Jogador da NFL é detido em aeroporto com arma de fogo na bagagem
O offensive tackle do Green Bay Packers, Rasheed Walker, foi detido nesta sexta-feira (23) no Aeroporto LaGuardia, em Nova Iorque, após informar voluntariamente à companhia aérea que transportava uma arma de fogo em sua bagagem. A polícia encontrou uma pistola Glock 9mm e 36 munições dentro de uma caixa trancada.
O offensive tackle do Green Bay Packers, Rasheed Walker, foi detido nesta sexta-feira (23) no Aeroporto LaGuardia, em Nova Iorque, após informar voluntariamente a funcionários da companhia aérea Delta que transportava uma arma de fogo em sua bagagem. O caso rapidamente ganhou repercussão nos Estados Unidos por envolver um atleta da NFL às vésperas do início da free agency.

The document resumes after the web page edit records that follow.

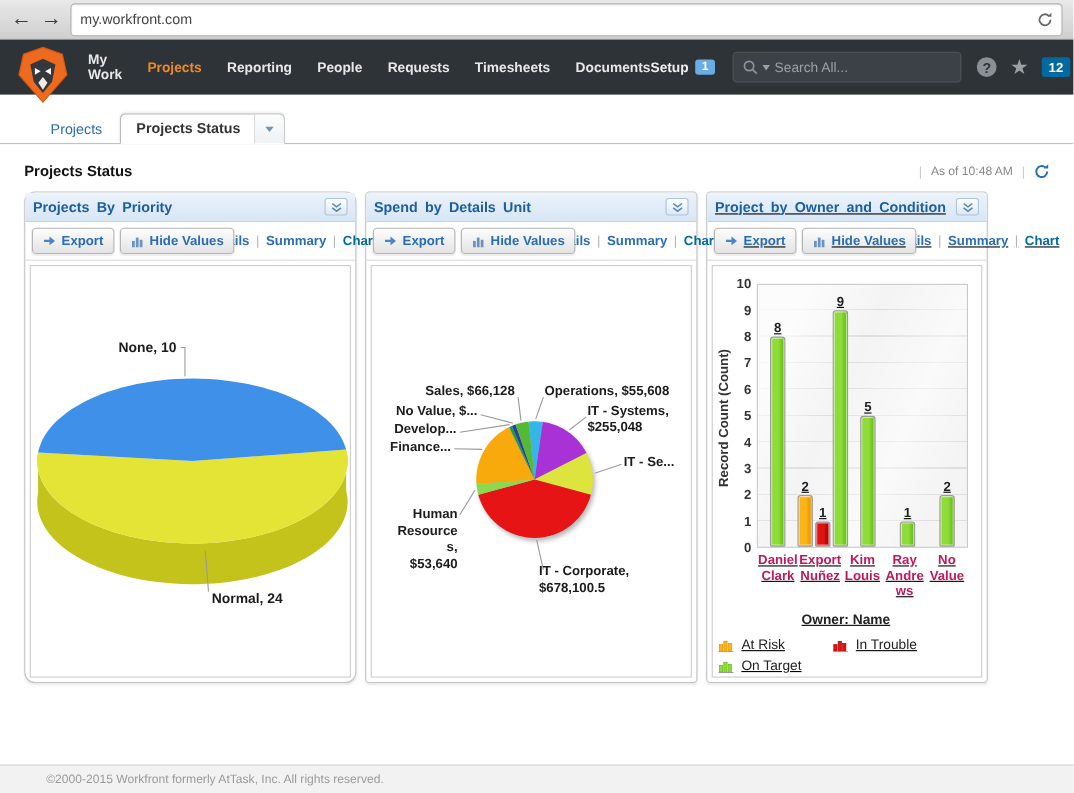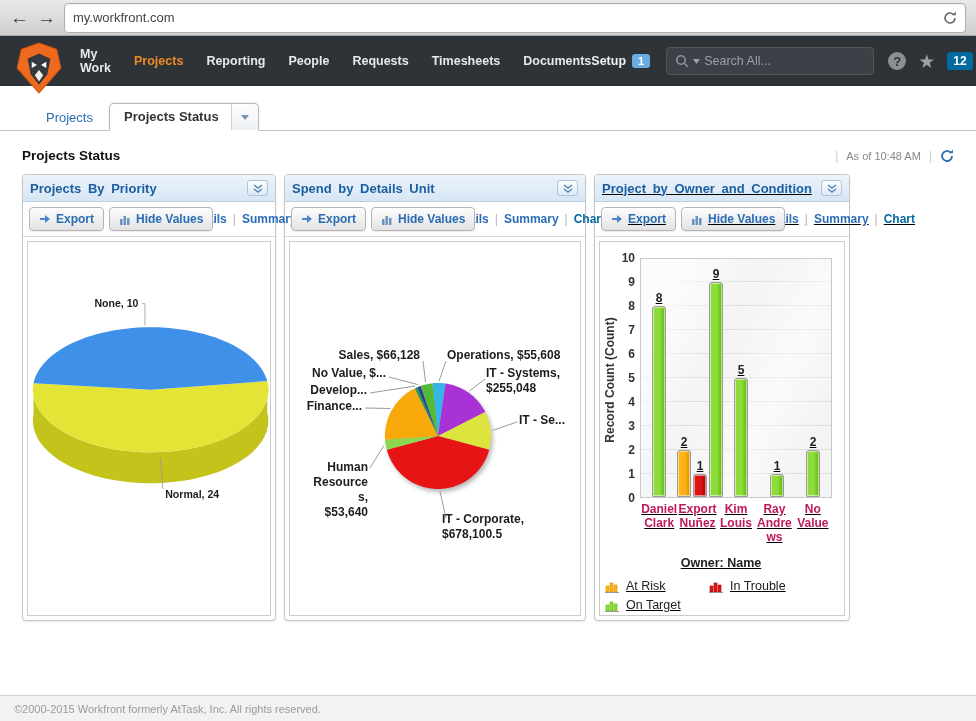--- a/index.html
+++ b/index.html
@@ -53,21 +53,21 @@
   .page-head { display:flex; justify-content:space-between; align-items:center; padding:17px 22px 11px; }
   .page-title { font-size:13.5px; font-weight:bold; color:#111; }
   .asof { display:flex; align-items:center; gap:8px; font-size:11px; color:#888; }
   .asof .sep { color:#ccc; font-size:12px; }
   .asof-refresh { color:#2a6db5; display:flex; cursor:pointer; }
 
   
   .panels { display:flex; gap:8px; padding:0 22px; }
   .panel { border:1px solid #c5c5c5; border-radius:4px; background:#fff; height:447px;
     display:flex; flex-direction:column; box-shadow:0 1px 2px rgba(0,0,0,.09); }
-  .panel.p1 { width:254px; } .panel.p2 { width:302px; } .panel.p3 { width:256px;text-decoration:underline; }
+  .panel.p1 { width:302px;border-radius:10px; } .panel.p2 { width:302px; } .panel.p3 { width:256px;text-decoration:underline; }
   .panel-h { height:27px; background:linear-gradient(#ecf3fb,#d7e6f5); border-bottom:1px solid #bcd0e4;
     border-radius:3px 3px 0 0; display:flex; align-items:center; justify-content:space-between; padding:0 7px; }
   .panel-title { color:#1c5fa0; font-size:13px; font-weight:bold; word-spacing:3px; }
   .collapse-btn { width:21px; height:16px; border:1px solid #b0c4da; border-radius:3px;
     background:linear-gradient(#fdfefe,#dcE9f6); display:flex; align-items:center; justify-content:center; cursor:pointer; }
   .panel-tb { height:35px; display:flex; align-items:center; padding:0 6px; border-bottom:1px solid #dadada; }
   .tb-btn { position:relative; z-index:2; display:flex; align-items:center; gap:5px; height:24px;
     padding:0 9px; border:1px solid #b5b5b5; border-radius:4px;
     background:linear-gradient(#fdfdfd,#e3e3e3); color:#2a6db5; font-size:12px; font-weight:bold;
     cursor:pointer; box-shadow:0 1px 1px rgba(0,0,0,.08); white-space:nowrap; }
@@ -101,21 +101,21 @@
     box-shadow:inset 0 0 0 1px rgba(255,255,255,.55); }
   .bc-xlabels { display:flex; margin-top:4px; }
   .bc-xlabels div { flex:1; text-align:center; font-size:12px; font-weight:bold; color:#be185d;
     line-height:14px; white-space:pre-line; }
   .bc-owner { text-align:center; font-size:12.5px; font-weight:bold; color:#222; margin-top:12px; }
   .bc-legend { width:232px; margin:9px auto 0; display:grid; grid-template-columns:104px 128px; row-gap:5px; }
   .leg-item { display:flex; align-items:center; gap:7px; font-size:12.5px; color:#222; }
 
   
   .footer { position:absolute; left:0; right:0; bottom:0; height:26px; background:#f2f2f2;
-    border-top:1px solid #d2d2d2; display:flex; align-items:center; padding-left:14px;
+    border-top:1px solid #d2d2d2; display:flex; align-items:center; padding-left:42px;
     font-size:11px; color:#9a9a9a; }
 </style>
 </head>
 <body>
 
 <div class="browser-bar">
   <span class="nav-arrow">←</span>
   <span class="nav-arrow">→</span>
   <div class="url-bar">
     <span class="url-text">my.workfront.com</span>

Durante a abordagem, a polícia encontrou uma pistola Glock 9mm e 36 munições dentro de uma caixa trancada na mala do jogador. Walker foi denunciado por posse ilegal de arma de fogo. Apesar de a arma ser legalizada em Wisconsin, a legislação de Nova Iorque é uma das mais restritivas do país e não reconhece licenças emitidas por outros estados.
A defesa do atleta afirma que houve um erro honesto de interpretação da lei. Segundo o advogado Arthur Aidala, Walker acreditava que, ao declarar a arma e mantê-la devidamente armazenada, estaria cumprindo os protocolos exigidos para viagens aéreas. O jogador compareceu ao tribunal ainda nesta sexta-feira e foi liberado sem fiança. Ele deverá retornar para nova audiência no dia 19 de março.
Até o momento, o Green Bay Packers não se manifestou oficialmente sobre o ocorrido.
Momento delicado na carreira
O episódio acontece em um ponto sensível da trajetória profissional de Walker. Aos 25 anos, o offensive tackle acaba de concluir sua terceira temporada consecutiva como titular, somando 48 jogos iniciados na carreira. Em 2025, foi peça fundamental da linha ofensiva dos Packers, que terminou a temporada regular entre as cinco melhores da NFL em eficiência ofensiva.
A equipe de Green Bay encerrou sua campanha no dia 10 de janeiro de 2026, após derrota para o Chicago Bears no wild-card dos playoffs. Agora, Walker entra no último ano de seu contrato de calouro e está apto a testar o mercado na free agency, com projeções iniciais apontando para ofertas que poderiam chegar à casa dos US$ 20 milhões por temporada.
Esse cenário, no entanto, pode sofrer impacto direto a partir do desfecho do caso legal em Nova Iorque.
O que a NFL pode fazer
Mesmo que o processo criminal seja arquivado, a NFL deve conduzir uma investigação independente, conforme prevê a Política de Conduta Pessoal da liga. A NFL não exige condenação judicial para aplicar punições disciplinares, bastando entender que houve comportamento irresponsável ou prejudicial à imagem da liga.
Em casos semelhantes, a punição mais comum tem sido suspensões curtas, geralmente entre um e três jogos, quando não há uso da arma nem indícios de violência. Multas financeiras e a exigência de cursos educativos sobre posse responsável de armas também fazem parte do histórico da liga em situações desse tipo.
Impacto no mercado
O maior risco para Walker, neste momento, está fora do tribunal e dentro das salas de negociação. Franquias interessadas podem usar o episódio como argumento para reduzir valores ou incluir cláusulas de moralidade mais rígidas em um eventual contrato. Em um mercado altamente competitivo, qualquer sinal de "risco extracampo" costuma pesar, especialmente para atletas em busca do primeiro grande acordo da carreira.
Casos semelhantes já ocorreram na NFL. Em 2020, Quinnen Williams, do New York Jets, foi detido no mesmo aeroporto após portar uma arma legalizada em seu estado de origem. As acusações acabaram retiradas, e o jogador sofreu apenas sanções administrativas, sem suspensão significativa.
Próximos passos
Walker aguarda a audiência marcada para 19 de março, quando o caso pode caminhar para um acordo, prestação de serviços comunitários ou até arquivamento, dependendo da avaliação da promotoria. O risco de prisão é considerado baixo, dado o histórico limpo do atleta e o fato de ele ter declarado voluntariamente a arma.
Enquanto isso, o futuro do offensive tackle segue indefinido, tanto nos tribunais quanto no mercado da NFL.